O falastrão mal trajado apreciava aguardente com fatias de caju e não regateou a talagada enquanto chegava o comitê que queria o fim das fujonas, propondo um bom pagamento se ele apontasse experiências de qualquer outro mundo que pudessem colocar um ponto final no difícil problema.
O menestrel, ainda com areia da estrada no cangote, sentiu o peso da responsabilidade, pois se meter com teimosia de cabra e ovelha é negócio de abestalhado, mas não podia fugir do que havia vendido.
- Pois, tá certo, vou pensar e até o final da feira estou conversando e dando solução, pois tudo tem jeito, a não ser para a morte que é mesmo a danação.
Passaram as horas e já perto do almoço o comitê procurou o cantador para ver se sairia coelho daquele mato, tamanho era o desespero. O viajor não fugiu da raia:
- Minha gente, pensei muito, e lembrei de várias ocasiões em que os animais escapoliam. Em cada momento houve uma solução. Alguma há de aqui ter serventia e, então, prestem muita atenção, pois com valentia vou fazer a descarregação.

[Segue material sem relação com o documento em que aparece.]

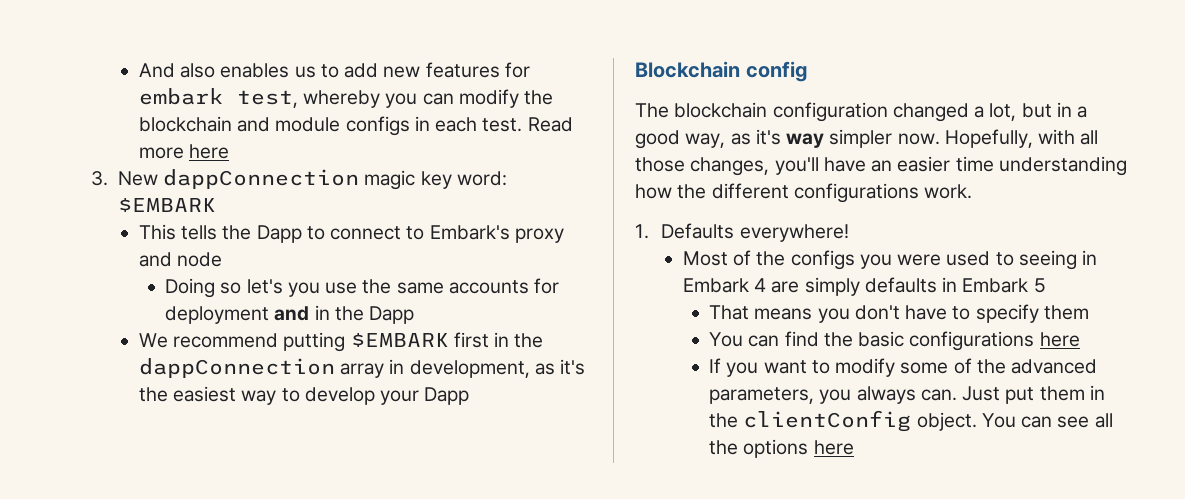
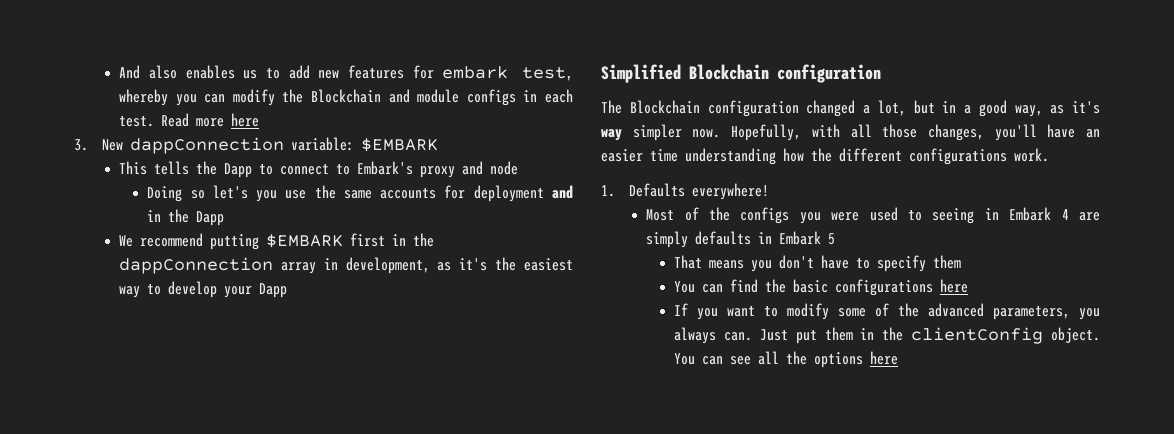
[138,116,232,132] blockchain -> [311,89,382,103] Blockchain
[364,170,507,190] magic key word: -> [291,137,355,151] variable:
[635,61,807,82] Blockchain config -> [601,64,881,83] Simplified Blockchain configuration
[674,102,768,118] blockchain -> [629,100,700,114] Blockchain

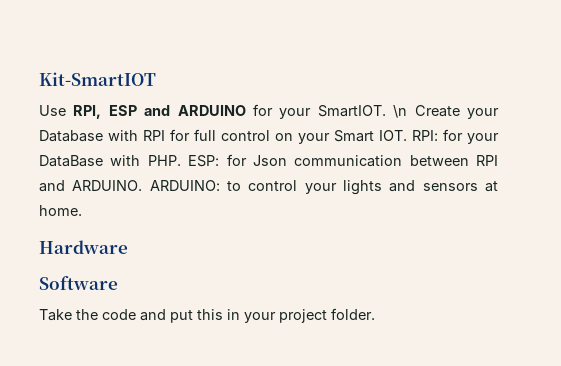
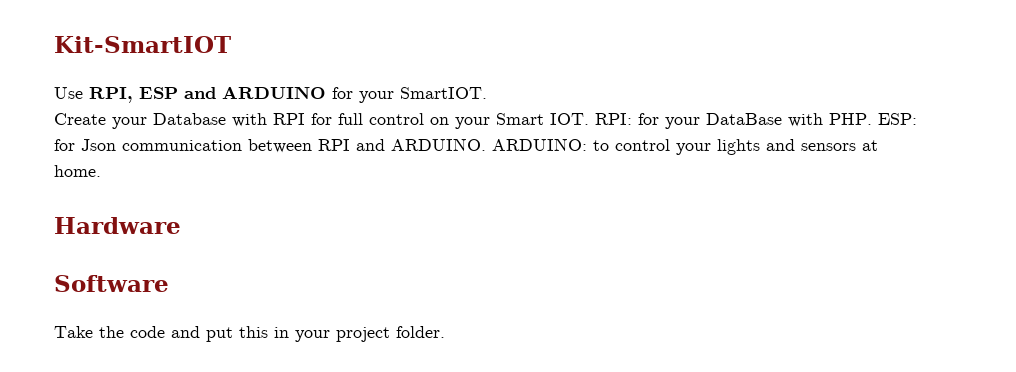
[393,105,408,118] \n -> (487, 93) //

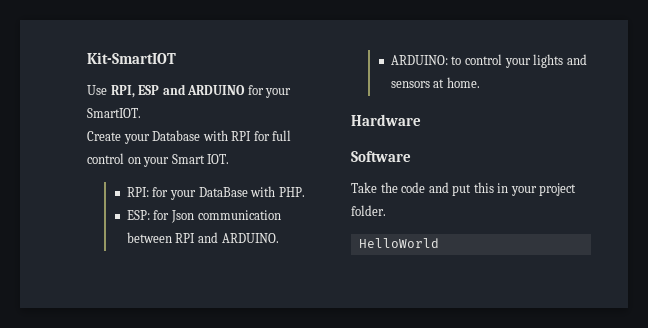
(589, 119) none -> (230, 159) //
(872, 119) none -> (305, 192) //
(486, 144) none -> (279, 238) //
(445, 332) none -> [358,238,439,248] // HelloWorld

E foi despejando sobre a plateia as soluções que poderiam acabar com o velho problema:
- Primeiro. O melhor é corromper o bode. Todo mundo se corrompe, não é mesmo? Então o bode corrompido vai castigar as fujonas e elas vão mesmo é obedecer o chefe, não? Nenhum macho quer ficar sem mulher, não é?
- Segundo. Pode prender cada fujona e levar para a feira. Entregar a dita pra quermesse do vigário, sem direito de reclamação por parte do dono.
- Terceiro. Pode colocar uma canga em cada buraco de cerca. Igual ratoeira para rato. Quando tentar passar, a fujona não consegue, e ainda fica engastalhada na canga. Bem feito!
- Quarto. Contrate um psiquiatra de miunça. O nome é "etólogo", especialista nas manias dos bichos. As miunças vão respeitar o diploma do doutor.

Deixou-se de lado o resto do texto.